[Stored data]
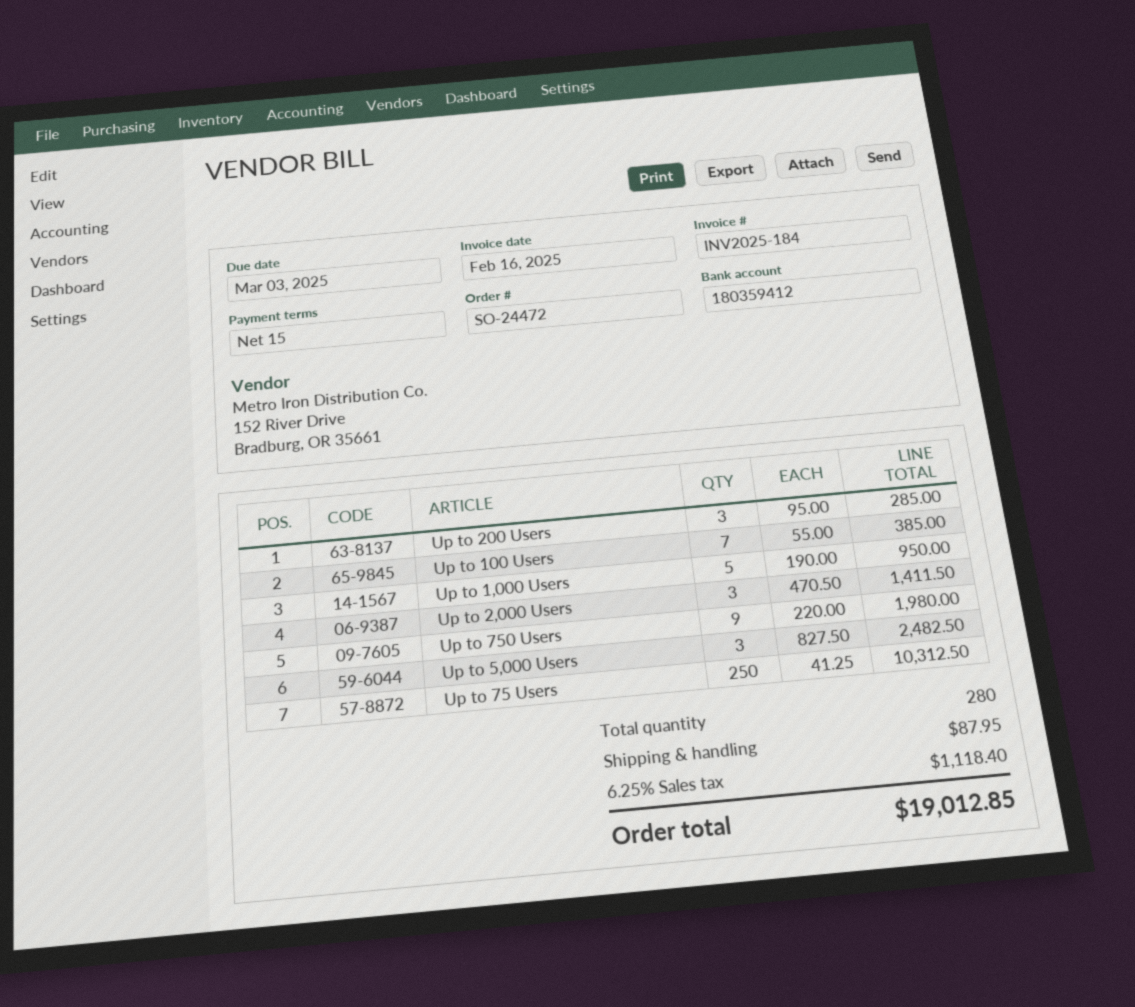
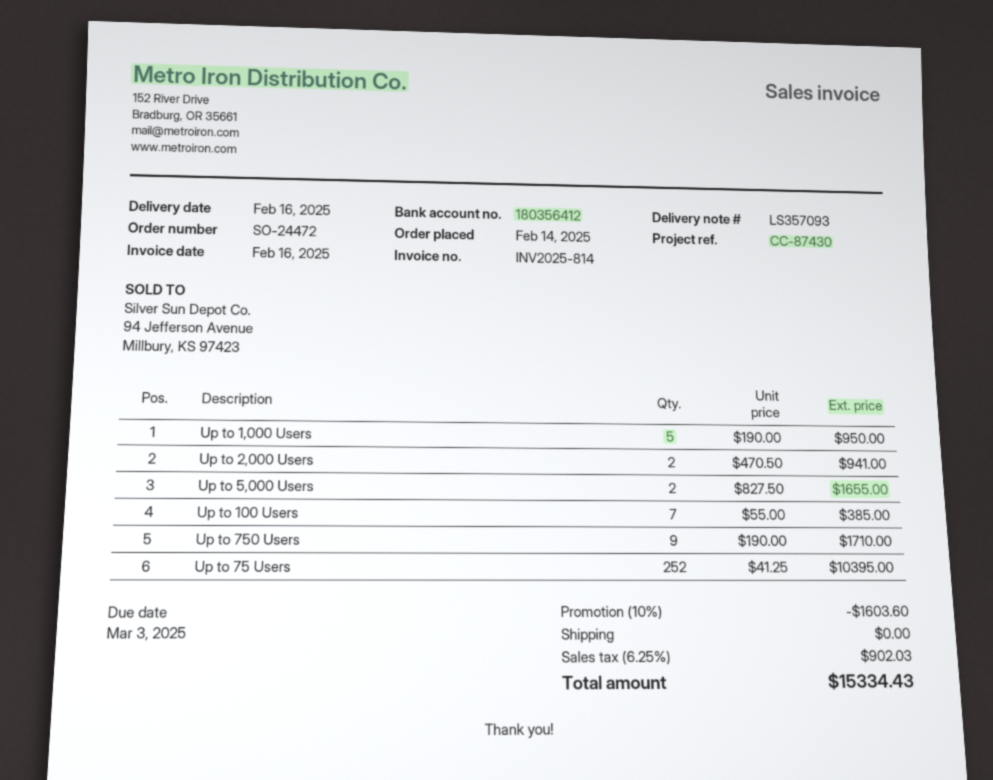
invoice number: INV2025-184 -> INV2025-814
bank account: 180359412 -> 180356412
Up to 200 Users: 3 x 95.00 = 285.00 -> none
Up to 2,000 Users: 3 x 470.50 = 1411.50 -> 2 x 470.50 = 941.00
Up to 750 Users: 9 x 220.00 = 1980.00 -> 9 x 190.00 = 1710.00
Up to 5,000 Users: 3 x 827.50 = 2482.50 -> 2 x 827.50 = 1655.00
Up to 75 Users: 250 x 41.25 = 10312.50 -> 252 x 41.25 = 10395.00
discount: none -> 10% = 1603.60
shipping: 87.95 -> 0.00
tax: 6.25% = 1118.40 -> 6.25% = 902.03
total: 19012.85 -> 15334.43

## PROBLEM STATEMENT
Output only the lines from the start of the data through the line that holds "Up to 5,000". Keep them exact and leave the pictures out.

## TASK OUTPUT
invoice number: INV2025-184 -> INV2025-814
bank account: 180359412 -> 180356412
Up to 200 Users: 3 x 95.00 = 285.00 -> none
Up to 2,000 Users: 3 x 470.50 = 1411.50 -> 2 x 470.50 = 941.00
Up to 750 Users: 9 x 220.00 = 1980.00 -> 9 x 190.00 = 1710.00
Up to 5,000 Users: 3 x 827.50 = 2482.50 -> 2 x 827.50 = 1655.00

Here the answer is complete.